Activity
Your output should be exactly the lines from the one containing "margin-top: 18px ->" through the last line of the listing, and nothing else. Pictures stay out.

Dataset extract

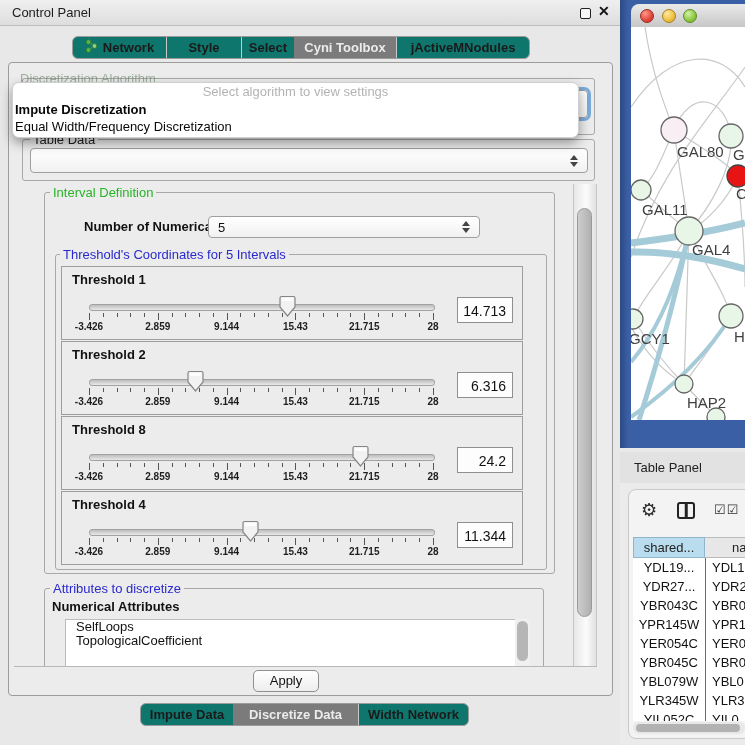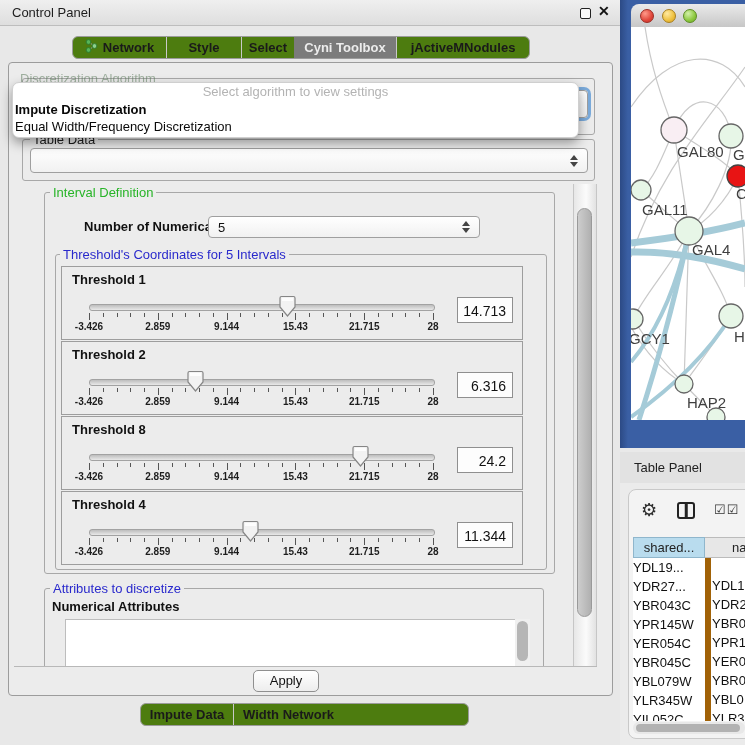"Network" .tabstrip { background: #4d7c0f -> #0f766e }
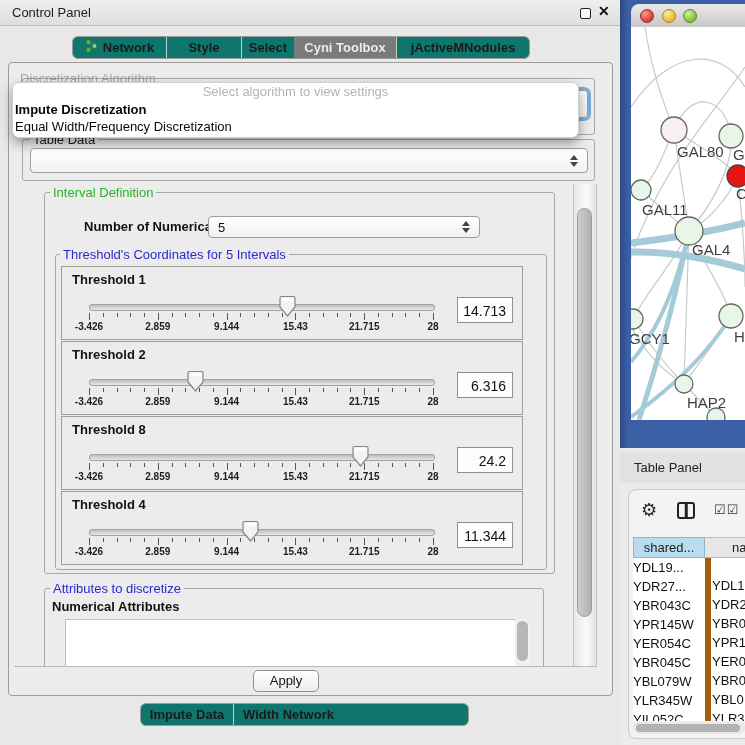"YDL19..." .trow .c1 { border-right: 6px solid #a16207 -> 1px solid #a16207; text-align: left -> center }
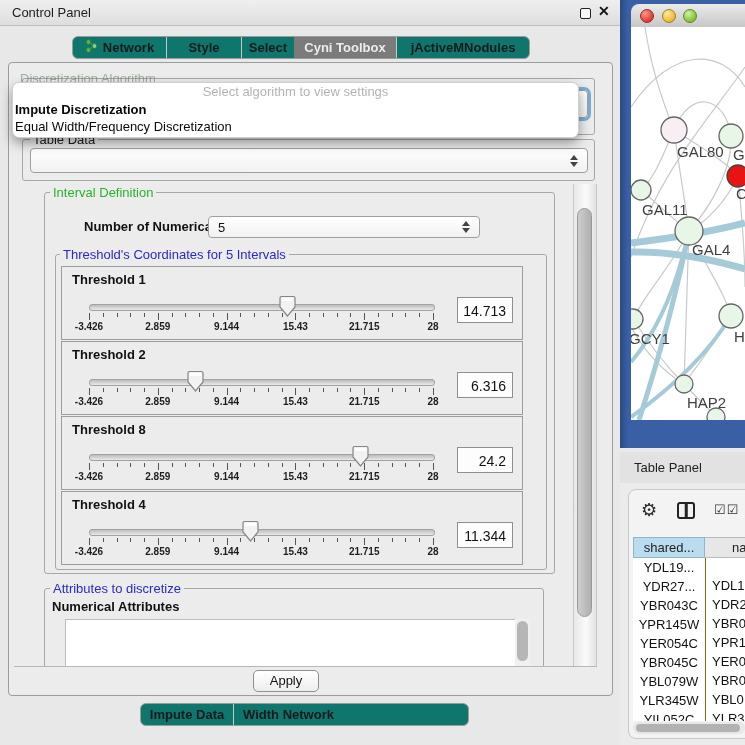"YDL1" .trow .c2 { margin-top: 18px -> none }
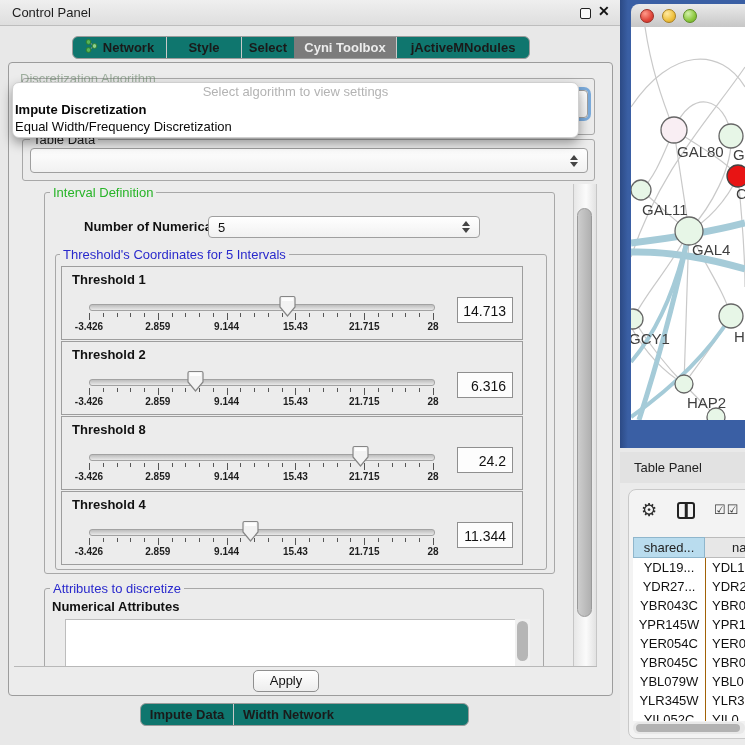"SelfLoops" div.attr-item { html: none -> <div>SelfLoops</div> }
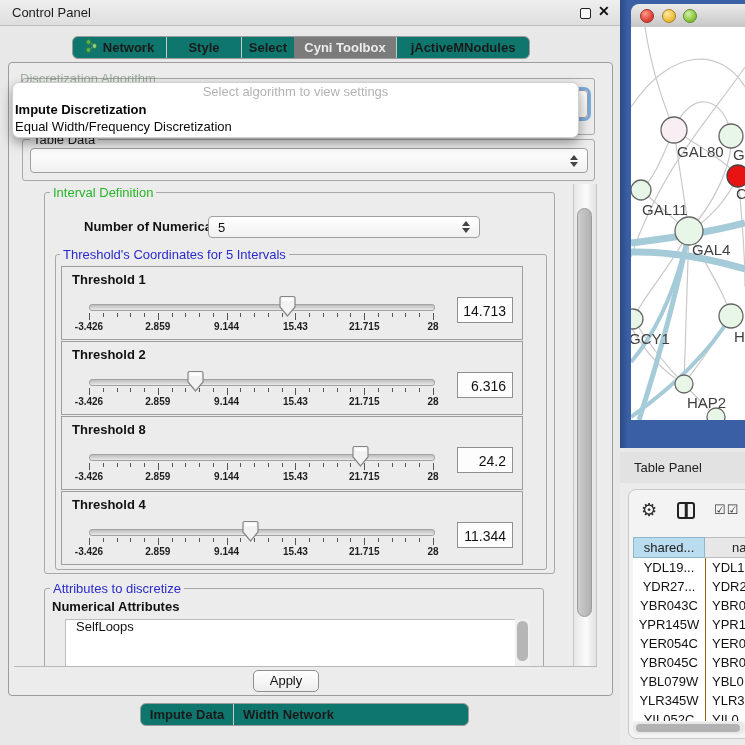"TopologicalCoefficient" div.attr-item { html: none -> <div>TopologicalCoefficient</div> }
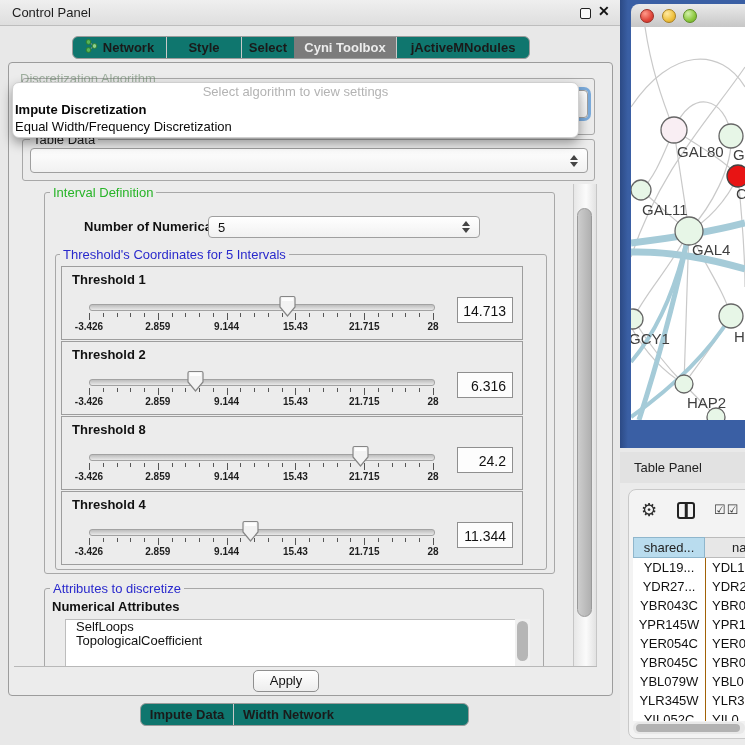"Discretize Data" div.tabseg { html: none -> <div> <span>Discretize Data</span> </div> }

Answer area
"YDL1" .trow .c2 { margin-top: 18px -> none }
"SelfLoops" div.attr-item { html: none -> <div>SelfLoops</div> }
"TopologicalCoefficient" div.attr-item { html: none -> <div>TopologicalCoefficient</div> }
"Discretize Data" div.tabseg { html: none -> <div> <span>Discretize Data</span> </div> }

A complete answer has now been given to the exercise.